**YOUR INSTRUCTIONS:** Lift every line from the entries that includes the word "viewBox".

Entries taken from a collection
+ + + + +

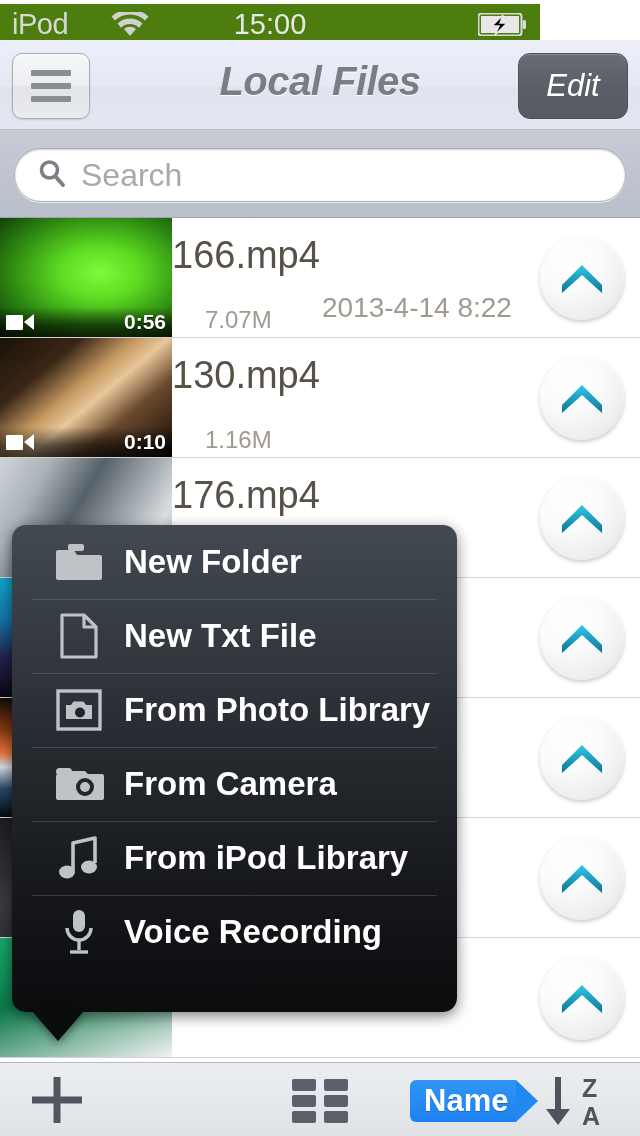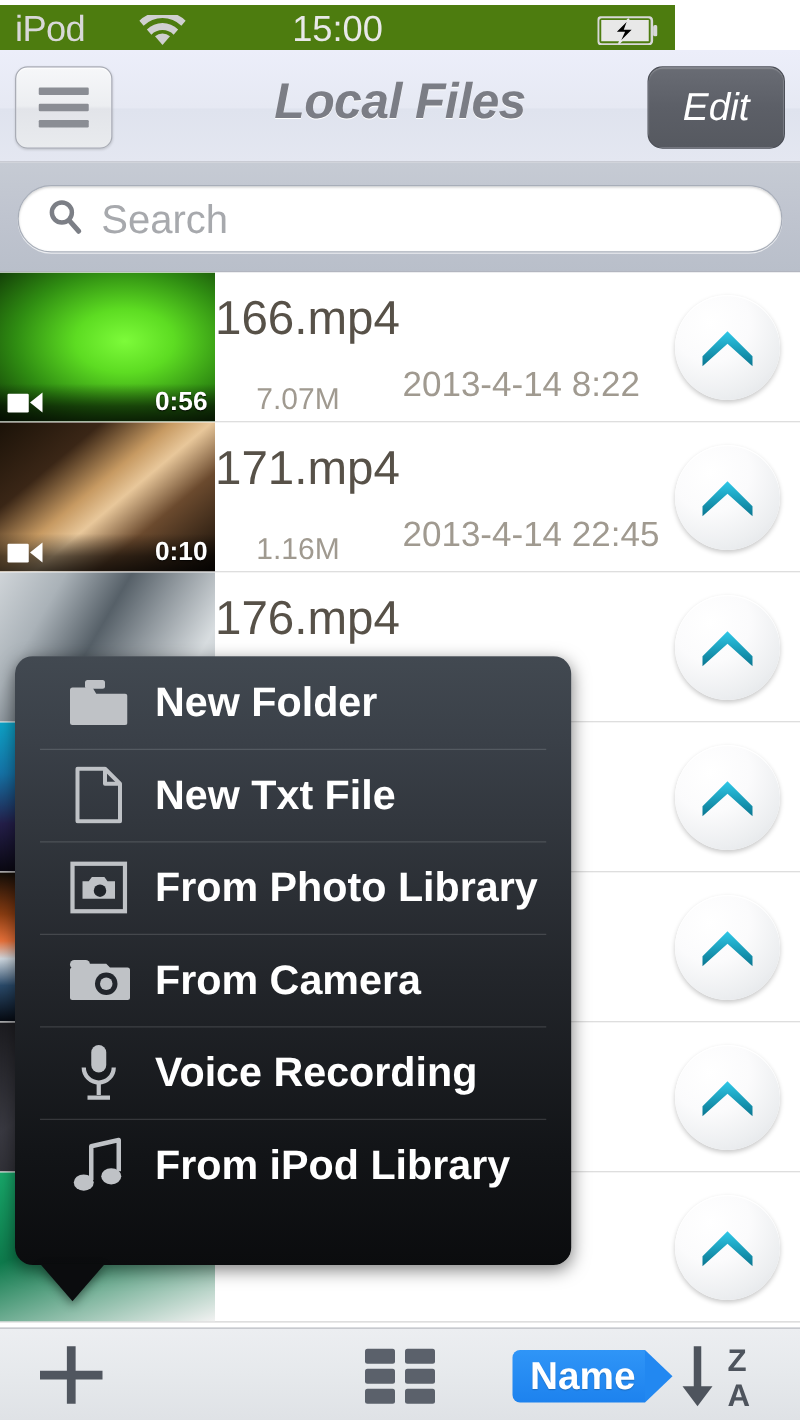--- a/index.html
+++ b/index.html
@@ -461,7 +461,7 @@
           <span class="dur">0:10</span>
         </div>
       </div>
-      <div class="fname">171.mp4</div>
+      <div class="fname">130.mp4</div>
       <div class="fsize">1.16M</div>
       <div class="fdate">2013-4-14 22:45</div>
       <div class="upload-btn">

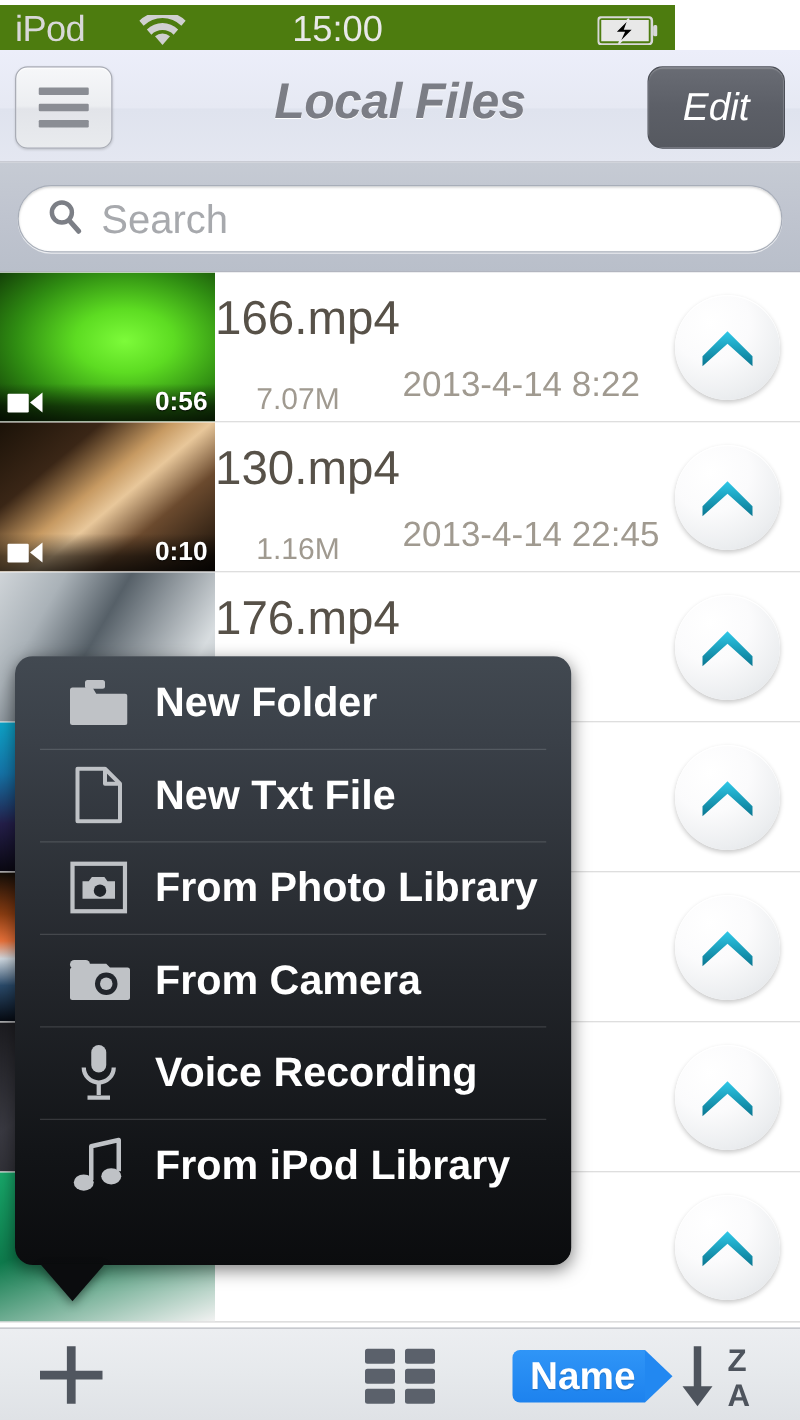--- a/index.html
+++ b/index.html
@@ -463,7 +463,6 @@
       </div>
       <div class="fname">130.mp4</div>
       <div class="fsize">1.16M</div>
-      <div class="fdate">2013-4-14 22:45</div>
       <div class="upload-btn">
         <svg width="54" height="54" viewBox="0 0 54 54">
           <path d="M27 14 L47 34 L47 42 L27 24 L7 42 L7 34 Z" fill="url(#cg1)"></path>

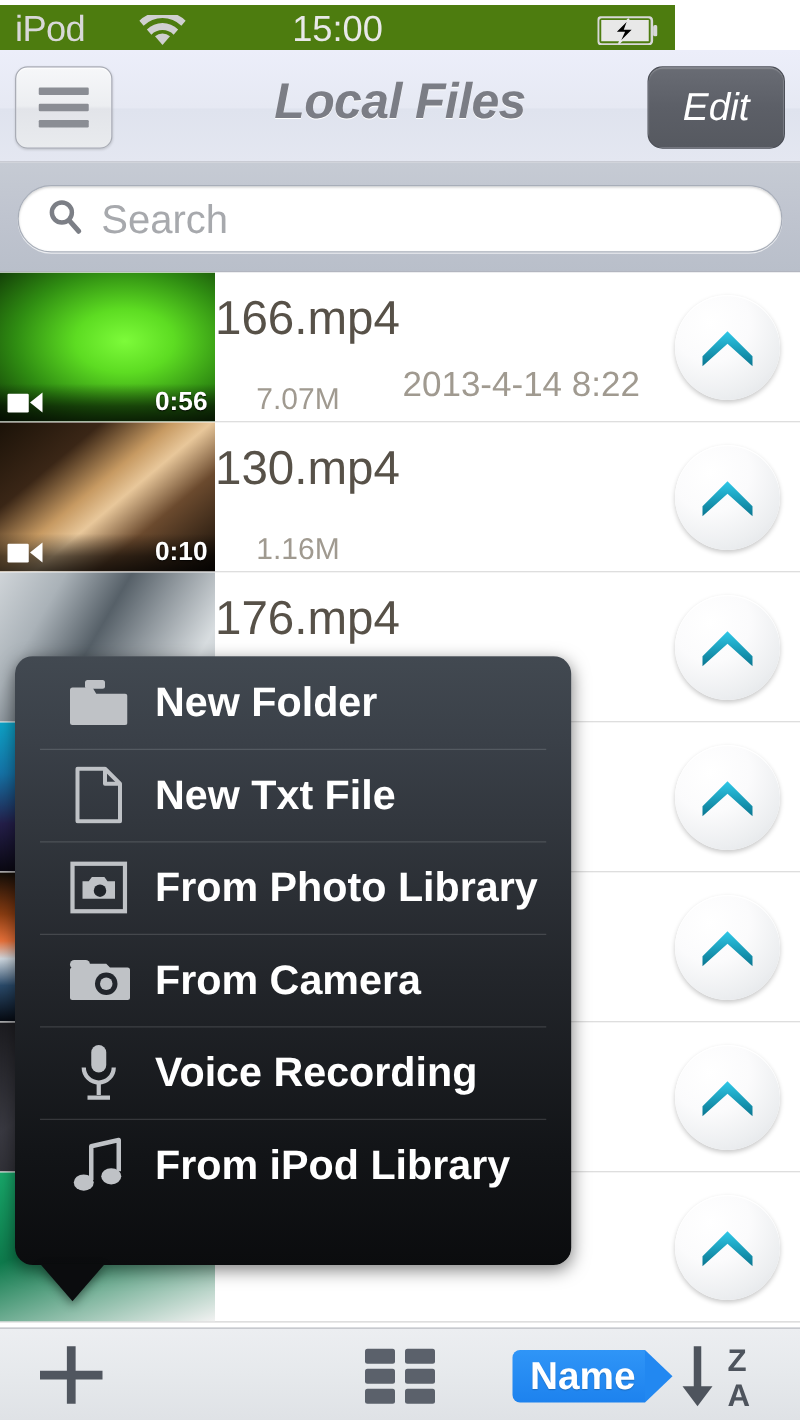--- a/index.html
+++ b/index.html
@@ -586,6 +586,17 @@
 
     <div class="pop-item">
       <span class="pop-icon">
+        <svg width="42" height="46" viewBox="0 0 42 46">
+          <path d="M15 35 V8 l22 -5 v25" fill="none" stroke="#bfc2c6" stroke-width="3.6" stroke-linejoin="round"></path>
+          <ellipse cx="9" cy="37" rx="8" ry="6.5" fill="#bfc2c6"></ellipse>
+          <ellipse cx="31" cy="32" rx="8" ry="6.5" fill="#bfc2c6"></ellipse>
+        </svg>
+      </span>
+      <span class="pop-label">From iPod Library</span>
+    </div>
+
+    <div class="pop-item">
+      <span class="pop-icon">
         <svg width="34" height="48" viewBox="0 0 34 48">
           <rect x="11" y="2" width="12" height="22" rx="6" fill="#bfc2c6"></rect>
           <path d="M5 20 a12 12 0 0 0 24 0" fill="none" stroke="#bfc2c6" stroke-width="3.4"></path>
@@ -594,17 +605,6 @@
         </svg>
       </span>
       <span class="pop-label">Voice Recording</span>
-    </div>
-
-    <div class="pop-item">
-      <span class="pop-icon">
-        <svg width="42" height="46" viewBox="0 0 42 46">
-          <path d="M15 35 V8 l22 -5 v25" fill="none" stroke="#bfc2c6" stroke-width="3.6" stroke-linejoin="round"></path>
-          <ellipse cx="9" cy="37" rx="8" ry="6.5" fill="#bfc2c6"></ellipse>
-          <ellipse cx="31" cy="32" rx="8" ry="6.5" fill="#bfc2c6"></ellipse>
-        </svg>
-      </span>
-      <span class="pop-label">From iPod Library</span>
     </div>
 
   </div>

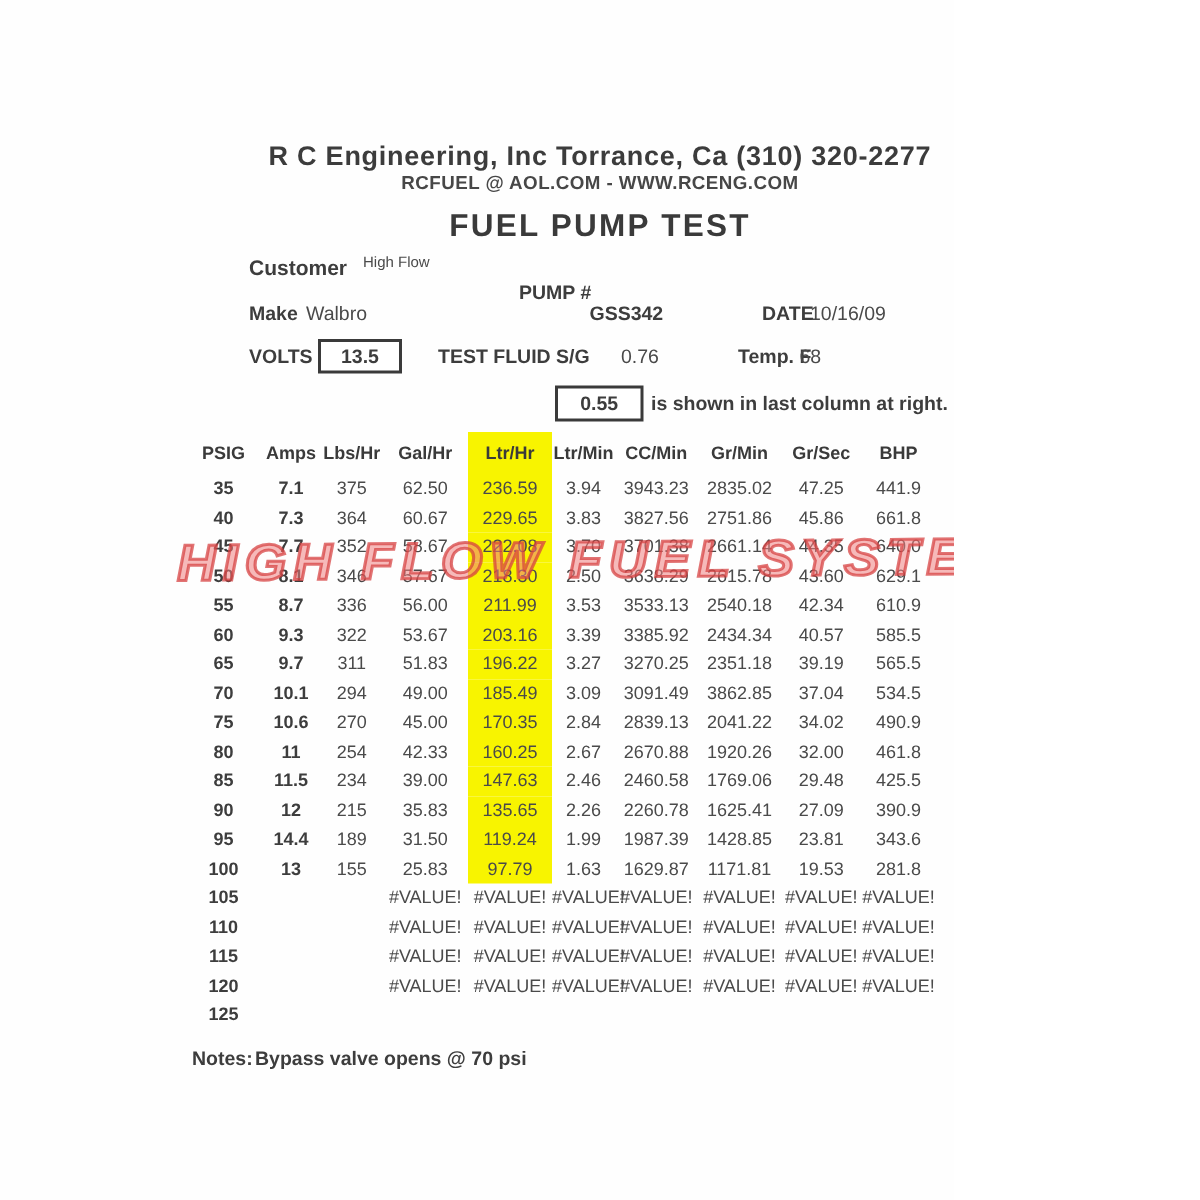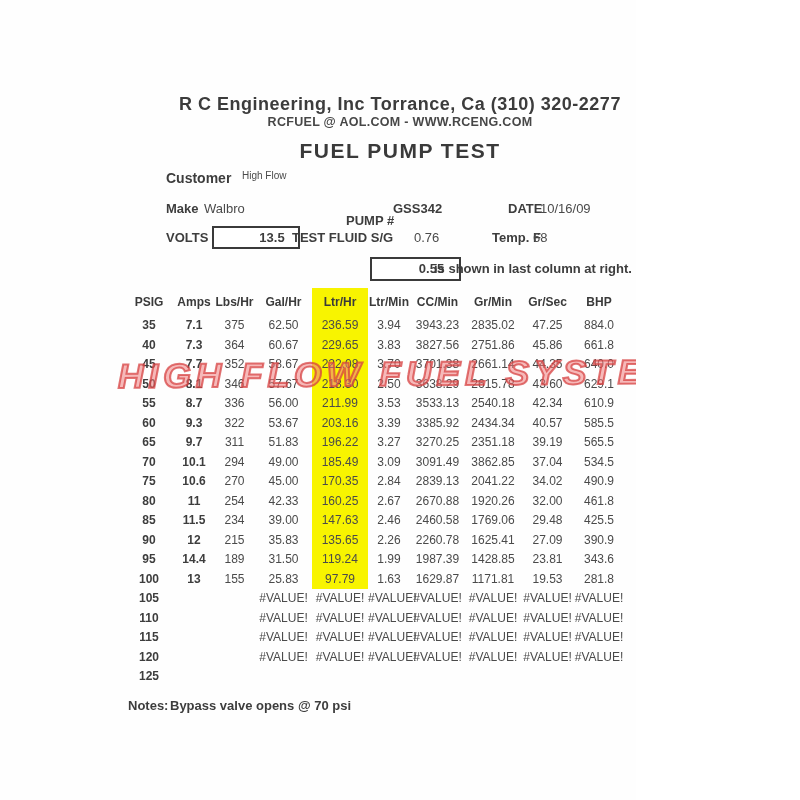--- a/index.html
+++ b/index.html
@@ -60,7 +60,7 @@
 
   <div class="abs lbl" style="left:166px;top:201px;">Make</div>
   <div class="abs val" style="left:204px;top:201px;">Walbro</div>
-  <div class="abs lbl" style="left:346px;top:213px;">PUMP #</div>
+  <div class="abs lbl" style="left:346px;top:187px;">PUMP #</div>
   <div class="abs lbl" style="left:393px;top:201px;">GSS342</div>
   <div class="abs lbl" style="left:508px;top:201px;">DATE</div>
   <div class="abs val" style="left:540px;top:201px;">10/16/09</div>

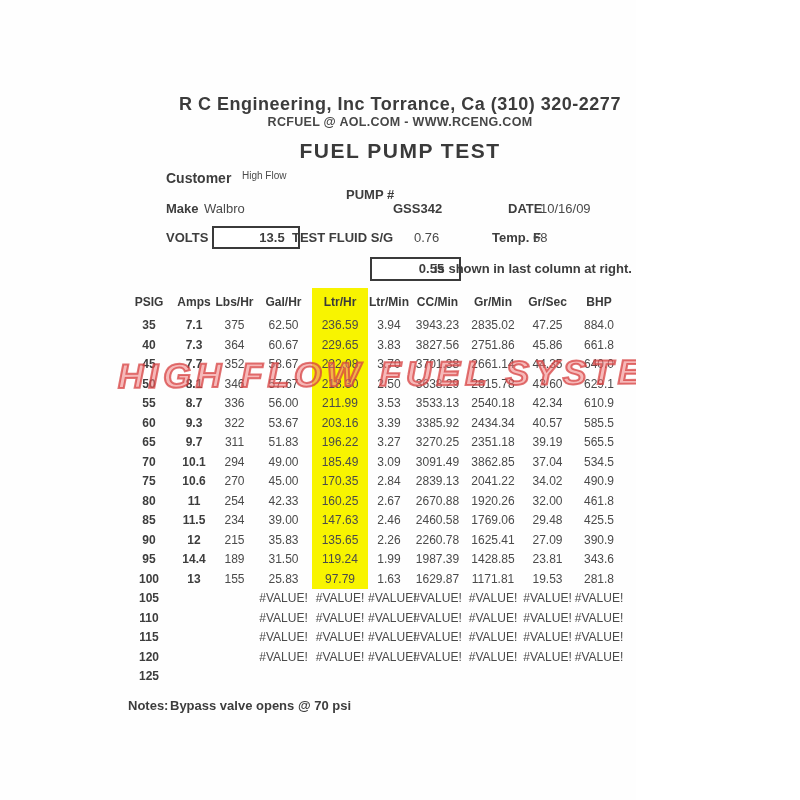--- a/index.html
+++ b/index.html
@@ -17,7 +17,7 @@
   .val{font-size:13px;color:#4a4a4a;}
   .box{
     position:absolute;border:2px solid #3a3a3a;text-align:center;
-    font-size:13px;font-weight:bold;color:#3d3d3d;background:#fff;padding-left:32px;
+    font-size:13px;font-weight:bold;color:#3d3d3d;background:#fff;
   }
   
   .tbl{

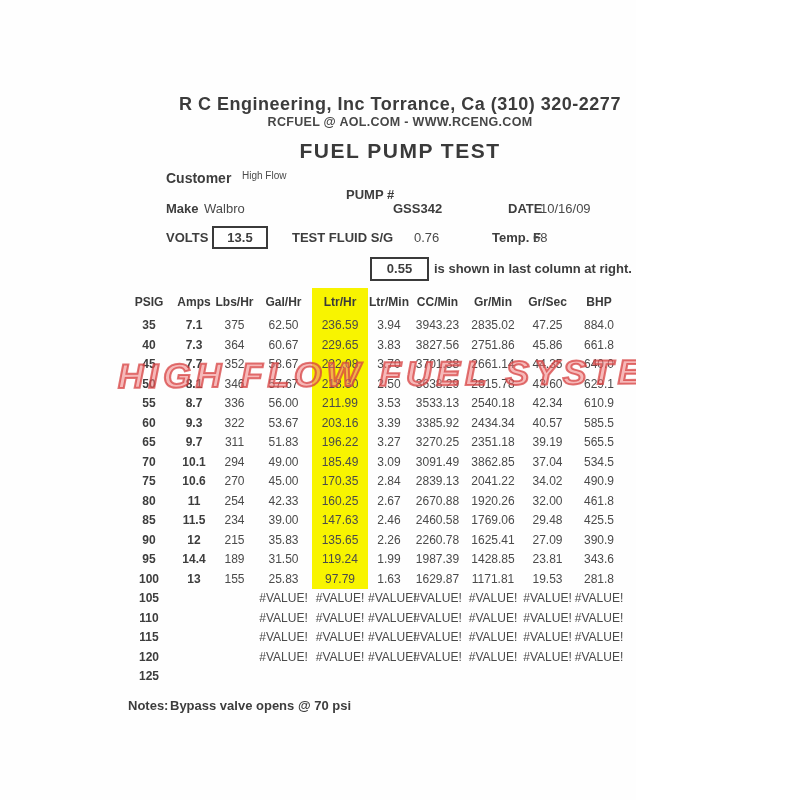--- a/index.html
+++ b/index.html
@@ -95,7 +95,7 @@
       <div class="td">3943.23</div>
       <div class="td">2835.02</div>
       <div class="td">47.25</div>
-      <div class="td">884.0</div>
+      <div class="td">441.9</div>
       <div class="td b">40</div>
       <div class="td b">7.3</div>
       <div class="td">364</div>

+ + + + +

**RESPONSE:**
         <svg width="54" height="54" viewBox="0 0 54 54">
+        <svg width="42" height="46" viewBox="0 0 42 46">
         <svg width="34" height="48" viewBox="0 0 34 48">
-        <svg width="42" height="46" viewBox="0 0 42 46">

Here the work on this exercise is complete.